-- What the exercise asks --
Show each line of the records below where the word "decimal" occurs.

-- Input material --
○ ○ ○
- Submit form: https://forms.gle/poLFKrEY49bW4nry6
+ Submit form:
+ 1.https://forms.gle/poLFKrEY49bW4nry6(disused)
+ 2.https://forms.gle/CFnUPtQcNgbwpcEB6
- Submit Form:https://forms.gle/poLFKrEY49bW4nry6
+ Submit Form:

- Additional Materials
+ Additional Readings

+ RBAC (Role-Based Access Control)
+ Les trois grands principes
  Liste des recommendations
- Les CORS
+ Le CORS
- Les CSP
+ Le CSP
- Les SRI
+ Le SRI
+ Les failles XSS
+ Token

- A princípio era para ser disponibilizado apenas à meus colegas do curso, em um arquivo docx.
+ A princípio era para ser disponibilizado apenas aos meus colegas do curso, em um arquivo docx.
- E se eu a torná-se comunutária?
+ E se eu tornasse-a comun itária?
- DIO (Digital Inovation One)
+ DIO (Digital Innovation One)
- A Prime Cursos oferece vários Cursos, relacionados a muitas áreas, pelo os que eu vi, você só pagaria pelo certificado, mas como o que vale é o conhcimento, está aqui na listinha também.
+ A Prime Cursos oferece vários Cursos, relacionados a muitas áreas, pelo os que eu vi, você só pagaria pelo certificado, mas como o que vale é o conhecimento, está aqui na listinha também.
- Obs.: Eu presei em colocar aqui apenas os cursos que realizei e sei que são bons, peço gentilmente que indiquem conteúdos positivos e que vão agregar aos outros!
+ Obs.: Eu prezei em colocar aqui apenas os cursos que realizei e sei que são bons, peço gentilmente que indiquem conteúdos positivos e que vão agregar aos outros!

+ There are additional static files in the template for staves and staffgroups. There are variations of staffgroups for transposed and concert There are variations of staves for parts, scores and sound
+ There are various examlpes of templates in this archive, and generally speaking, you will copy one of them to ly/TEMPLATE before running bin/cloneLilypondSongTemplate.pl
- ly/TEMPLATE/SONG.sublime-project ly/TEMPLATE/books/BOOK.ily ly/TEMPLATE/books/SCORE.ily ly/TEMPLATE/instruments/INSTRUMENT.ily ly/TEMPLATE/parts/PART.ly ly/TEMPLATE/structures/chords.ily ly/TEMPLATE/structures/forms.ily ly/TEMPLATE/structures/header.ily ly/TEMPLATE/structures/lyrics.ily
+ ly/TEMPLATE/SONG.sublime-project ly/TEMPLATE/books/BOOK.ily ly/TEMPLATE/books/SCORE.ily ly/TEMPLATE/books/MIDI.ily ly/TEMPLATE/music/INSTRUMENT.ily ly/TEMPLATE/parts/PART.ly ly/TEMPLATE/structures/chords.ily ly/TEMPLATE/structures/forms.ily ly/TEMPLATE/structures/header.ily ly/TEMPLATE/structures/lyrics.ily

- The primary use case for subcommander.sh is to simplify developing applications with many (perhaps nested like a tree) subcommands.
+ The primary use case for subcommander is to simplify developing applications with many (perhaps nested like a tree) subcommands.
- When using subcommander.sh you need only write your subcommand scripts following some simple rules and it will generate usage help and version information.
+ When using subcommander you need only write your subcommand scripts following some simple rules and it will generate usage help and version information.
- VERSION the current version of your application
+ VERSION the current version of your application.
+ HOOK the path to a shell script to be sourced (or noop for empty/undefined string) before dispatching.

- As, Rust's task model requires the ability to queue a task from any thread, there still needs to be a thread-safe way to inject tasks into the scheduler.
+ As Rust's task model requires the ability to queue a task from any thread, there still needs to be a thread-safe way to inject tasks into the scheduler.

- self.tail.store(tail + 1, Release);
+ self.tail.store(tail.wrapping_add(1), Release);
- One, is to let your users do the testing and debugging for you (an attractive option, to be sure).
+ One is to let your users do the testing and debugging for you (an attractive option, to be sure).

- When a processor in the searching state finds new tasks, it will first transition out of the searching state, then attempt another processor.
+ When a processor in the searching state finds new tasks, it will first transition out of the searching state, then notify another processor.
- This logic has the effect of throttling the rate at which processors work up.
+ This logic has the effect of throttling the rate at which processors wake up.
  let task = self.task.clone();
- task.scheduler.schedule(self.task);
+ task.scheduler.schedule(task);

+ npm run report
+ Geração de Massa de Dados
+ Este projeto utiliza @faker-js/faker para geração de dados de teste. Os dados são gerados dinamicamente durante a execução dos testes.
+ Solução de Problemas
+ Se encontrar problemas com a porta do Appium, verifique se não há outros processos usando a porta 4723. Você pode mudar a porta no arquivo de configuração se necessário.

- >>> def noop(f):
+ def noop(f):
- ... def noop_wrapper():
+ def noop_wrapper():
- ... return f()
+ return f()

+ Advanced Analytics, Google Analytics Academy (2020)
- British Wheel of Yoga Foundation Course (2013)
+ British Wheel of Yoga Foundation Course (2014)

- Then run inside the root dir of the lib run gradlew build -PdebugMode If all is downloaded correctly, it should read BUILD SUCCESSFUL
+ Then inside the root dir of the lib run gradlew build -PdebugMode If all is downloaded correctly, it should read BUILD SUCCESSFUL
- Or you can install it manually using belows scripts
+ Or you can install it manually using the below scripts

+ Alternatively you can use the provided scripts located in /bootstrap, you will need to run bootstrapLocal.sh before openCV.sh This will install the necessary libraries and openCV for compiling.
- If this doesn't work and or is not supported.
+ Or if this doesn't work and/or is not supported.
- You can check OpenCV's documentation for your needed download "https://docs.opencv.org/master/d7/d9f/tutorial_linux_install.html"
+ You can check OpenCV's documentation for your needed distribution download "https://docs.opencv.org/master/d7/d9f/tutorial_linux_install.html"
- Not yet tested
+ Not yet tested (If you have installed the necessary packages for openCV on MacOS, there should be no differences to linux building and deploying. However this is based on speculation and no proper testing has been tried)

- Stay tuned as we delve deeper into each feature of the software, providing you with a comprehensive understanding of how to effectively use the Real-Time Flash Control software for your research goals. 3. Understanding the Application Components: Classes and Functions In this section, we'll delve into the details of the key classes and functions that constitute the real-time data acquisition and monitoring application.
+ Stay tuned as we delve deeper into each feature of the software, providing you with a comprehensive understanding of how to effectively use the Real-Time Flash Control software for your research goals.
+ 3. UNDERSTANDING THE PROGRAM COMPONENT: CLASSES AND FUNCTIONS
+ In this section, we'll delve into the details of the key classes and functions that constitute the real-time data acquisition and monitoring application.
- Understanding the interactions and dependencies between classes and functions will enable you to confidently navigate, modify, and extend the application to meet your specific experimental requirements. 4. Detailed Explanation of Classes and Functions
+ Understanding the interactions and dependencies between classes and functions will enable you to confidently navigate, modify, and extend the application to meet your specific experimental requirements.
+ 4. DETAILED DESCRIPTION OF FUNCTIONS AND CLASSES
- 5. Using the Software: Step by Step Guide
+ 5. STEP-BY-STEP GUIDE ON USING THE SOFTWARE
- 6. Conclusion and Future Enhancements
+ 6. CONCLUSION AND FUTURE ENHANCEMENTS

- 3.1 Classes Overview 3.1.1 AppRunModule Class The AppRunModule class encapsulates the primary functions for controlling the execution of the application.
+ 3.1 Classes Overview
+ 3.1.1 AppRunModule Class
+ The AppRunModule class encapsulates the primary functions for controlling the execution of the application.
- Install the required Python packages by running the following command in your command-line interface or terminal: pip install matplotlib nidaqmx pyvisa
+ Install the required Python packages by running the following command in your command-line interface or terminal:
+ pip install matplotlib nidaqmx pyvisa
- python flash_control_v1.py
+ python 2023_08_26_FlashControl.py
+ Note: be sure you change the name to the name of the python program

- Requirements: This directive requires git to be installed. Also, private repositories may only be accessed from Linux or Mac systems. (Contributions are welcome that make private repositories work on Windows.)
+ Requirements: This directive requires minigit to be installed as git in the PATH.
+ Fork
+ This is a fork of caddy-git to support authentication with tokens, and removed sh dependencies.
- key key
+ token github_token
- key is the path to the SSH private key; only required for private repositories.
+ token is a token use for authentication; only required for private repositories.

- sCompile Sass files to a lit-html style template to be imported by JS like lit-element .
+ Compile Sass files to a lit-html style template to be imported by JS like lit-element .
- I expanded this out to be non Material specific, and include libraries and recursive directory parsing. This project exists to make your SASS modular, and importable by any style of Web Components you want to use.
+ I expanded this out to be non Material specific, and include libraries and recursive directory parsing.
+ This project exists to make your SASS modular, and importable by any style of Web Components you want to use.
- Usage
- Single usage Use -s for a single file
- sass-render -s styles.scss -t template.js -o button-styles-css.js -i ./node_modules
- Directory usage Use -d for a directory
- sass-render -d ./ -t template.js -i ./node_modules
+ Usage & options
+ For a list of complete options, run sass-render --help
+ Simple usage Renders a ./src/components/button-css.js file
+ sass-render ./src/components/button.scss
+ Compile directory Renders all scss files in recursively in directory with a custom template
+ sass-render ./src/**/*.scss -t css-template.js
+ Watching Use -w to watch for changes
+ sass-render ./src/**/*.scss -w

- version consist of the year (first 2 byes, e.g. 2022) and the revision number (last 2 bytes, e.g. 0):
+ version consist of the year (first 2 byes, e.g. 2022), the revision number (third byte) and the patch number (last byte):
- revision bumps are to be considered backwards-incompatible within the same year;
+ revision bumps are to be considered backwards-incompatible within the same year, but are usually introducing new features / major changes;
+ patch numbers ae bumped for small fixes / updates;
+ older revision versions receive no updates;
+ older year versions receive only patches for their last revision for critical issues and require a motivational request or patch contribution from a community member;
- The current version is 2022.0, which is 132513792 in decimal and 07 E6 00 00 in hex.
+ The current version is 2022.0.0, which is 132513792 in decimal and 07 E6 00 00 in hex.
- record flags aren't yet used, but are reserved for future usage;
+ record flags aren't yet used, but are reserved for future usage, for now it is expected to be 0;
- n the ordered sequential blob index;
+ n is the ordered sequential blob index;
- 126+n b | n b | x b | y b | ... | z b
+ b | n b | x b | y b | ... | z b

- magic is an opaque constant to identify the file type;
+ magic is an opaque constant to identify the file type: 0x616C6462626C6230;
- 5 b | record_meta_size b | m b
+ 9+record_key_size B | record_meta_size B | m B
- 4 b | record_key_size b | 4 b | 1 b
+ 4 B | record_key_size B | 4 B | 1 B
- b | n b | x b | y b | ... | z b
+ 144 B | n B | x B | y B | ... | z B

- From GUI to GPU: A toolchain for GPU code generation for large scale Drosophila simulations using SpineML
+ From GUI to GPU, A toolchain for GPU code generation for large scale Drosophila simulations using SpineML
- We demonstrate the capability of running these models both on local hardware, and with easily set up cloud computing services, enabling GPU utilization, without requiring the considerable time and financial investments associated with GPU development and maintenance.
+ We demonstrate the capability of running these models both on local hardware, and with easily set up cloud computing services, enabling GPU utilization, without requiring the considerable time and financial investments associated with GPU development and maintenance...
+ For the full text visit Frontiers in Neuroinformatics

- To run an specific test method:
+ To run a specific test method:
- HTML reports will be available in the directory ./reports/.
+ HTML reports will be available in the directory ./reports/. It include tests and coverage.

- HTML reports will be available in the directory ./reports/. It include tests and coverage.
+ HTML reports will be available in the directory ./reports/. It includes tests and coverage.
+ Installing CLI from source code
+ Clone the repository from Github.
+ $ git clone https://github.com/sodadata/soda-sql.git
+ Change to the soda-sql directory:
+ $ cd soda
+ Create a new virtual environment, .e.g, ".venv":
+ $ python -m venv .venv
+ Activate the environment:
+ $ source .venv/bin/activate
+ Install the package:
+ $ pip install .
○ ○ ○
-- Answer box --
- The current version is 2022.0, which is 132513792 in decimal and 07 E6 00 00 in hex.
+ The current version is 2022.0.0, which is 132513792 in decimal and 07 E6 00 00 in hex.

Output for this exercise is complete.